• [To do]:
Here the whole listing must be retyped exactly, with no line omitted.

• [Data for processing]:
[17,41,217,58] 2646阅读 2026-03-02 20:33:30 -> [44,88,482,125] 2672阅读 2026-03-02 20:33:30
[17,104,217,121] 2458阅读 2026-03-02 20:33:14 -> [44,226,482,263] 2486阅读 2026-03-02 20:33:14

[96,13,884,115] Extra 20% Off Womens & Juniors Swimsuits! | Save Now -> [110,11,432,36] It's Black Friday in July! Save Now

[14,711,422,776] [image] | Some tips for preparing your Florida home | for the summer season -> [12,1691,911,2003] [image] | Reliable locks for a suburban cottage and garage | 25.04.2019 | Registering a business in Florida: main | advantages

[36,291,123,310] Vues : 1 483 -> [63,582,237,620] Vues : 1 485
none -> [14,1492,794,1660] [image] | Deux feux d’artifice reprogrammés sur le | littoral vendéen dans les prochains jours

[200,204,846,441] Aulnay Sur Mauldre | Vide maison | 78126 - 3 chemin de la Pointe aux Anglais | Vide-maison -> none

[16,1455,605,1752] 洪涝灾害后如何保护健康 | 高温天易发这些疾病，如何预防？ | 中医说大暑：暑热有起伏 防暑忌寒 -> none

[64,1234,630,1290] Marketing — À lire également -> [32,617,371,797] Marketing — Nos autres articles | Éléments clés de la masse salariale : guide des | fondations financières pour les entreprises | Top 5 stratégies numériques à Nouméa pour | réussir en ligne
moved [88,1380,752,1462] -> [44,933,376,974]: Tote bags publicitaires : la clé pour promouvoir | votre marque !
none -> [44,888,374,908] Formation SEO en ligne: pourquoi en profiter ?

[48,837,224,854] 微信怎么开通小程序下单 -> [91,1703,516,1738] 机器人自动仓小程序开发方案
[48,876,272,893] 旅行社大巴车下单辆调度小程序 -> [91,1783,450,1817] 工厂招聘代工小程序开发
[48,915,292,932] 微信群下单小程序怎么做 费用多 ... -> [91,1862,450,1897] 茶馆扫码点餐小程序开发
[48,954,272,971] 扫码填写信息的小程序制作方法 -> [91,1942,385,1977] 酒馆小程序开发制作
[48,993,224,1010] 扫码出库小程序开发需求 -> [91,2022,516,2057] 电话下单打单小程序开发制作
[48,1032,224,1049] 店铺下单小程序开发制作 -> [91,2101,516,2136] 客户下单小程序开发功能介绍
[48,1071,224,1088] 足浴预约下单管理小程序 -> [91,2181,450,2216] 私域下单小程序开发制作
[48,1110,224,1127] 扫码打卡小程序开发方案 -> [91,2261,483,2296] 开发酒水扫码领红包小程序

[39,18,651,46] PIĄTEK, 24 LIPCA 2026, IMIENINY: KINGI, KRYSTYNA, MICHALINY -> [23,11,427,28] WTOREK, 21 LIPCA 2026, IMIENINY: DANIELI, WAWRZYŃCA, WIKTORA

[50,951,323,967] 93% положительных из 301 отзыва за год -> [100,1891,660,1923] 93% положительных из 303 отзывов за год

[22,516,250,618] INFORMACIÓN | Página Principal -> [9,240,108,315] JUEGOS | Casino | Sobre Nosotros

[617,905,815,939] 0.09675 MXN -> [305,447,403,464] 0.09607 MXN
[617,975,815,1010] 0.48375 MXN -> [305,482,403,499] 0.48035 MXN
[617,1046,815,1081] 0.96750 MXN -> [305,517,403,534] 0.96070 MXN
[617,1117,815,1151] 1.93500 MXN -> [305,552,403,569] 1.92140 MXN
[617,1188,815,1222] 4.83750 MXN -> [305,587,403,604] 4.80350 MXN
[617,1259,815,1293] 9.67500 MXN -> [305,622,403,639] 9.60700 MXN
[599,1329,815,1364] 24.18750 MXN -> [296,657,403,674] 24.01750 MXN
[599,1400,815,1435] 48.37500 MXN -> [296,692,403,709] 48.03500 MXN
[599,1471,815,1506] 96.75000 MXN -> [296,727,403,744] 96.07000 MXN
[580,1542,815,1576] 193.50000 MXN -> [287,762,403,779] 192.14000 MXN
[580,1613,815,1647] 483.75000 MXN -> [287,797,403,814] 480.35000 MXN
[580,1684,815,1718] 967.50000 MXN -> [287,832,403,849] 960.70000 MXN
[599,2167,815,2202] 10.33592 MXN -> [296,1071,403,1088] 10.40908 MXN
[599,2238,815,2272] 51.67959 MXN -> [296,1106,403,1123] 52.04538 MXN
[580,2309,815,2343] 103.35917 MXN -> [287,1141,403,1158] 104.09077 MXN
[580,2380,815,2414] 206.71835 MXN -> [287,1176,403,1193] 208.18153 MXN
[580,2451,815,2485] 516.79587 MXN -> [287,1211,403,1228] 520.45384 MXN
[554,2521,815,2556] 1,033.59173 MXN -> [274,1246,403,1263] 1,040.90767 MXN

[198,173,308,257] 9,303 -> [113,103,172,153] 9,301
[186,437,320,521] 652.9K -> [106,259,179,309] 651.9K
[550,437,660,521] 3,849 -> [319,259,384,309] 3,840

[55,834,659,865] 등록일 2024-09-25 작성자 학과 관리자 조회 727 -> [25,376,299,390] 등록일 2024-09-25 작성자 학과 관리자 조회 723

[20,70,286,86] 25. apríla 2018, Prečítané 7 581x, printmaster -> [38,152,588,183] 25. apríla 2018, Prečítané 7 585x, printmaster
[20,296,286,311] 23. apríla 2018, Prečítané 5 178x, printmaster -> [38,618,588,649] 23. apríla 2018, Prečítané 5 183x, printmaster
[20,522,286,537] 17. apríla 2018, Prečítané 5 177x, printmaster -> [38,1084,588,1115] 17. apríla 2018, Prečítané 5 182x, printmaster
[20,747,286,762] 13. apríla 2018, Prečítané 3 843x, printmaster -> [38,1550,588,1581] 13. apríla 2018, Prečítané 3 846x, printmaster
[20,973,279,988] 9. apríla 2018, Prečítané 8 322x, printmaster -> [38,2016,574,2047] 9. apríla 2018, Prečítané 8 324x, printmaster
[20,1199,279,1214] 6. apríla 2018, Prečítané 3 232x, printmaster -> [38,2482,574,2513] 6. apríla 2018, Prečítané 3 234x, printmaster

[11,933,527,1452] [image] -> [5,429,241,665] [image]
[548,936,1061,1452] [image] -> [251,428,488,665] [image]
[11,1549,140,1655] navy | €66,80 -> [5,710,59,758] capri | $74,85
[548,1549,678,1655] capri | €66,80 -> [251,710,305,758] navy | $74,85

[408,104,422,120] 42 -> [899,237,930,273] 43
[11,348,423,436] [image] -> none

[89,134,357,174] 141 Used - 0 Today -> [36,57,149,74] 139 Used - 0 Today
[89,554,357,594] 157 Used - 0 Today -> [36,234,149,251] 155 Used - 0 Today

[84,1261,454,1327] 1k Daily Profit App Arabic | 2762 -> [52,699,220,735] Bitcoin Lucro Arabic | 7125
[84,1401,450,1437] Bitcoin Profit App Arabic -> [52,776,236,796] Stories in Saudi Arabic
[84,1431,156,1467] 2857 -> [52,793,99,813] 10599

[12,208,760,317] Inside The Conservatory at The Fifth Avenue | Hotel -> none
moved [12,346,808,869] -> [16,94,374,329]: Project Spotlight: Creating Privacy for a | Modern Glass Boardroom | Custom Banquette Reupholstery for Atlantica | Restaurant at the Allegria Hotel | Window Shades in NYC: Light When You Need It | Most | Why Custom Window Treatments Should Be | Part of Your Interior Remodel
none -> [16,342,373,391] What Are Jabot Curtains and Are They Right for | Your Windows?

• [Solution for this task]:
[17,41,217,58] 2646阅读 2026-03-02 20:33:30 -> [44,88,482,125] 2672阅读 2026-03-02 20:33:30
[17,104,217,121] 2458阅读 2026-03-02 20:33:14 -> [44,226,482,263] 2486阅读 2026-03-02 20:33:14

[96,13,884,115] Extra 20% Off Womens & Juniors Swimsuits! | Save Now -> [110,11,432,36] It's Black Friday in July! Save Now

[14,711,422,776] [image] | Some tips for preparing your Florida home | for the summer season -> [12,1691,911,2003] [image] | Reliable locks for a suburban cottage and garage | 25.04.2019 | Registering a business in Florida: main | advantages

[36,291,123,310] Vues : 1 483 -> [63,582,237,620] Vues : 1 485
none -> [14,1492,794,1660] [image] | Deux feux d’artifice reprogrammés sur le | littoral vendéen dans les prochains jours

[200,204,846,441] Aulnay Sur Mauldre | Vide maison | 78126 - 3 chemin de la Pointe aux Anglais | Vide-maison -> none

[16,1455,605,1752] 洪涝灾害后如何保护健康 | 高温天易发这些疾病，如何预防？ | 中医说大暑：暑热有起伏 防暑忌寒 -> none

[64,1234,630,1290] Marketing — À lire également -> [32,617,371,797] Marketing — Nos autres articles | Éléments clés de la masse salariale : guide des | fondations financières pour les entreprises | Top 5 stratégies numériques à Nouméa pour | réussir en ligne
moved [88,1380,752,1462] -> [44,933,376,974]: Tote bags publicitaires : la clé pour promouvoir | votre marque !
none -> [44,888,374,908] Formation SEO en ligne: pourquoi en profiter ?

[48,837,224,854] 微信怎么开通小程序下单 -> [91,1703,516,1738] 机器人自动仓小程序开发方案
[48,876,272,893] 旅行社大巴车下单辆调度小程序 -> [91,1783,450,1817] 工厂招聘代工小程序开发
[48,915,292,932] 微信群下单小程序怎么做 费用多 ... -> [91,1862,450,1897] 茶馆扫码点餐小程序开发
[48,954,272,971] 扫码填写信息的小程序制作方法 -> [91,1942,385,1977] 酒馆小程序开发制作
[48,993,224,1010] 扫码出库小程序开发需求 -> [91,2022,516,2057] 电话下单打单小程序开发制作
[48,1032,224,1049] 店铺下单小程序开发制作 -> [91,2101,516,2136] 客户下单小程序开发功能介绍
[48,1071,224,1088] 足浴预约下单管理小程序 -> [91,2181,450,2216] 私域下单小程序开发制作
[48,1110,224,1127] 扫码打卡小程序开发方案 -> [91,2261,483,2296] 开发酒水扫码领红包小程序

[39,18,651,46] PIĄTEK, 24 LIPCA 2026, IMIENINY: KINGI, KRYSTYNA, MICHALINY -> [23,11,427,28] WTOREK, 21 LIPCA 2026, IMIENINY: DANIELI, WAWRZYŃCA, WIKTORA

[50,951,323,967] 93% положительных из 301 отзыва за год -> [100,1891,660,1923] 93% положительных из 303 отзывов за год

[22,516,250,618] INFORMACIÓN | Página Principal -> [9,240,108,315] JUEGOS | Casino | Sobre Nosotros

[617,905,815,939] 0.09675 MXN -> [305,447,403,464] 0.09607 MXN
[617,975,815,1010] 0.48375 MXN -> [305,482,403,499] 0.48035 MXN
[617,1046,815,1081] 0.96750 MXN -> [305,517,403,534] 0.96070 MXN
[617,1117,815,1151] 1.93500 MXN -> [305,552,403,569] 1.92140 MXN
[617,1188,815,1222] 4.83750 MXN -> [305,587,403,604] 4.80350 MXN
[617,1259,815,1293] 9.67500 MXN -> [305,622,403,639] 9.60700 MXN
[599,1329,815,1364] 24.18750 MXN -> [296,657,403,674] 24.01750 MXN
[599,1400,815,1435] 48.37500 MXN -> [296,692,403,709] 48.03500 MXN
[599,1471,815,1506] 96.75000 MXN -> [296,727,403,744] 96.07000 MXN
[580,1542,815,1576] 193.50000 MXN -> [287,762,403,779] 192.14000 MXN
[580,1613,815,1647] 483.75000 MXN -> [287,797,403,814] 480.35000 MXN
[580,1684,815,1718] 967.50000 MXN -> [287,832,403,849] 960.70000 MXN
[599,2167,815,2202] 10.33592 MXN -> [296,1071,403,1088] 10.40908 MXN
[599,2238,815,2272] 51.67959 MXN -> [296,1106,403,1123] 52.04538 MXN
[580,2309,815,2343] 103.35917 MXN -> [287,1141,403,1158] 104.09077 MXN
[580,2380,815,2414] 206.71835 MXN -> [287,1176,403,1193] 208.18153 MXN
[580,2451,815,2485] 516.79587 MXN -> [287,1211,403,1228] 520.45384 MXN
[554,2521,815,2556] 1,033.59173 MXN -> [274,1246,403,1263] 1,040.90767 MXN

[198,173,308,257] 9,303 -> [113,103,172,153] 9,301
[186,437,320,521] 652.9K -> [106,259,179,309] 651.9K
[550,437,660,521] 3,849 -> [319,259,384,309] 3,840

[55,834,659,865] 등록일 2024-09-25 작성자 학과 관리자 조회 727 -> [25,376,299,390] 등록일 2024-09-25 작성자 학과 관리자 조회 723

[20,70,286,86] 25. apríla 2018, Prečítané 7 581x, printmaster -> [38,152,588,183] 25. apríla 2018, Prečítané 7 585x, printmaster
[20,296,286,311] 23. apríla 2018, Prečítané 5 178x, printmaster -> [38,618,588,649] 23. apríla 2018, Prečítané 5 183x, printmaster
[20,522,286,537] 17. apríla 2018, Prečítané 5 177x, printmaster -> [38,1084,588,1115] 17. apríla 2018, Prečítané 5 182x, printmaster
[20,747,286,762] 13. apríla 2018, Prečítané 3 843x, printmaster -> [38,1550,588,1581] 13. apríla 2018, Prečítané 3 846x, printmaster
[20,973,279,988] 9. apríla 2018, Prečítané 8 322x, printmaster -> [38,2016,574,2047] 9. apríla 2018, Prečítané 8 324x, printmaster
[20,1199,279,1214] 6. apríla 2018, Prečítané 3 232x, printmaster -> [38,2482,574,2513] 6. apríla 2018, Prečítané 3 234x, printmaster

[11,933,527,1452] [image] -> [5,429,241,665] [image]
[548,936,1061,1452] [image] -> [251,428,488,665] [image]
[11,1549,140,1655] navy | €66,80 -> [5,710,59,758] capri | $74,85
[548,1549,678,1655] capri | €66,80 -> [251,710,305,758] navy | $74,85

[408,104,422,120] 42 -> [899,237,930,273] 43
[11,348,423,436] [image] -> none

[89,134,357,174] 141 Used - 0 Today -> [36,57,149,74] 139 Used - 0 Today
[89,554,357,594] 157 Used - 0 Today -> [36,234,149,251] 155 Used - 0 Today

[84,1261,454,1327] 1k Daily Profit App Arabic | 2762 -> [52,699,220,735] Bitcoin Lucro Arabic | 7125
[84,1401,450,1437] Bitcoin Profit App Arabic -> [52,776,236,796] Stories in Saudi Arabic
[84,1431,156,1467] 2857 -> [52,793,99,813] 10599

[12,208,760,317] Inside The Conservatory at The Fifth Avenue | Hotel -> none
moved [12,346,808,869] -> [16,94,374,329]: Project Spotlight: Creating Privacy for a | Modern Glass Boardroom | Custom Banquette Reupholstery for Atlantica | Restaurant at the Allegria Hotel | Window Shades in NYC: Light When You Need It | Most | Why Custom Window Treatments Should Be | Part of Your Interior Remodel
none -> [16,342,373,391] What Are Jabot Curtains and Are They Right for | Your Windows?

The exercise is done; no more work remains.